Binary Data
- Programs usually store integers using two’s complement rather than sign and magnitude.
- Characters are usually encoded as bytes using either ASCII, UTF-8, or UTF-32.
- Programs can use bitwise operators to manipulate the bits representing data directly.
- Low-level compiled languages usually store raw values, while high-level interpreted languages use boxed values.
- Sets of values can be packed into contiguous byte arrays for efficient transmission and storage.
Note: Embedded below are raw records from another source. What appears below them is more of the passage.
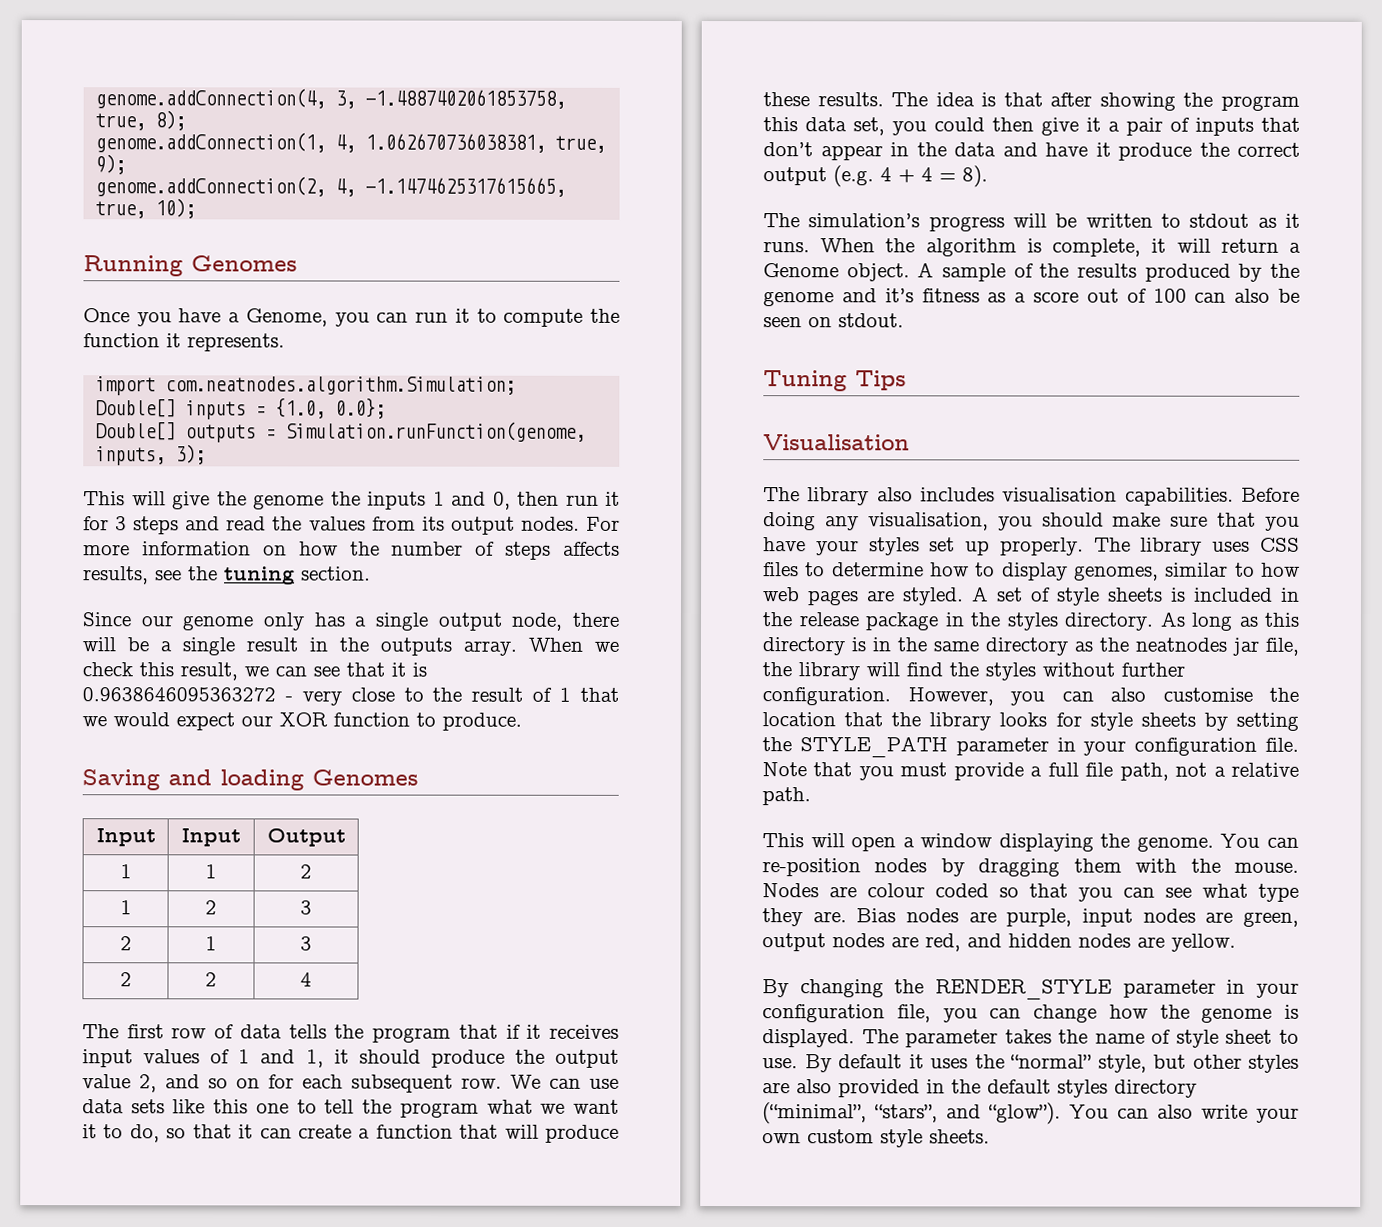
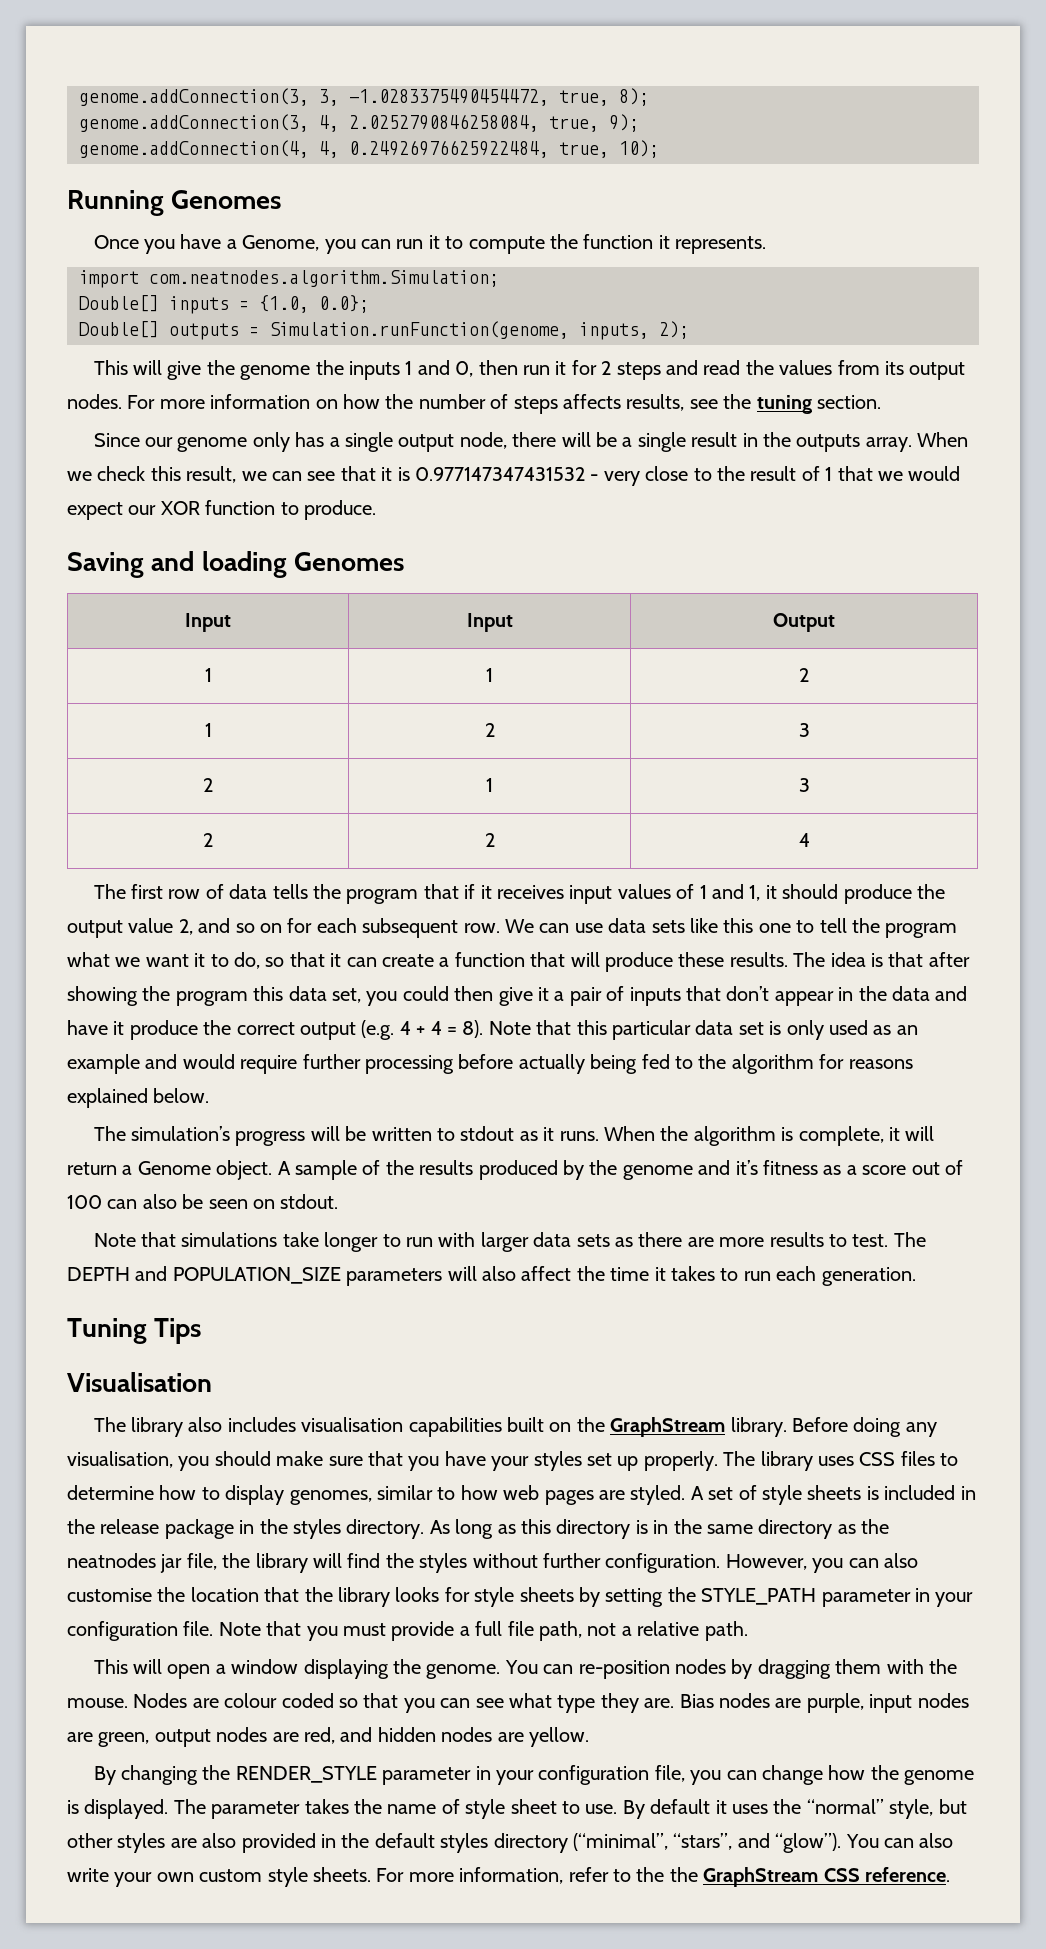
- genome.addConnection(4, 3, -1.4887402061853758, true, 8);
+ genome.addConnection(3, 3, -1.0283375490454472, true, 8);
- genome.addConnection(1, 4, 1.062670736038381, true, 9);
+ genome.addConnection(3, 4, 2.0252790846258084, true, 9);
- genome.addConnection(2, 4, -1.1474625317615665, true, 10);
+ genome.addConnection(4, 4, 0.24926976625922484, true, 10);
- Double[] outputs = Simulation.runFunction(genome, inputs, 3);
+ Double[] outputs = Simulation.runFunction(genome, inputs, 2);
- This will give the genome the inputs 1 and 0, then run it for 3 steps and read the values from its output nodes.
+ This will give the genome the inputs 1 and 0, then run it for 2 steps and read the values from its output nodes.
- When we check this result, we can see that it is 0.9638646095363272 - very close to the result of 1 that we would expect our XOR function to produce.
+ When we check this result, we can see that it is 0.977147347431532 - very close to the result of 1 that we would expect our XOR function to produce.
+ Note that this particular data set is only used as an example and would require further processing before actually being fed to the algorithm for reasons explained below.
+ Note that simulations take longer to run with larger data sets as there are more results to test. The DEPTH and POPULATION_SIZE parameters will also affect the time it takes to run each generation.
- The library also includes visualisation capabilities.
+ The library also includes visualisation capabilities built on the GraphStream library.
+ For more information, refer to the the GraphStream CSS reference.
Terms defined: ANSI character encoding, ASCII character encoding, bit mask, bit shifting, bitwise operation, boxed value, buffer (in memory), character encoding, code point, continuation byte, control code, escape sequence, exclusive or, format string, sign and magnitude, two's complement, Unicode, UTF-32, UTF-8, variable-length encoding
Python and other high-level languages shield programmers from the low-level details of how computers actually store and manipulate data, but sooner or later someone has to worry about bits and bytes. This chapter explores how computers represent numbers and text and shows how to work with data at this level.
Integers
Let’s start by looking at how integers are stored. The natural way to do this with ones and zeroes uses base 2, so 1001 in binary is \( (1×8)+(0×4)+(0×2)+(1×1) \) or 9 base 10. We can handle negative numbers by reserving the top bit for the sign, so that 01001 is \( +9 \) and 11001 is \( -9 \).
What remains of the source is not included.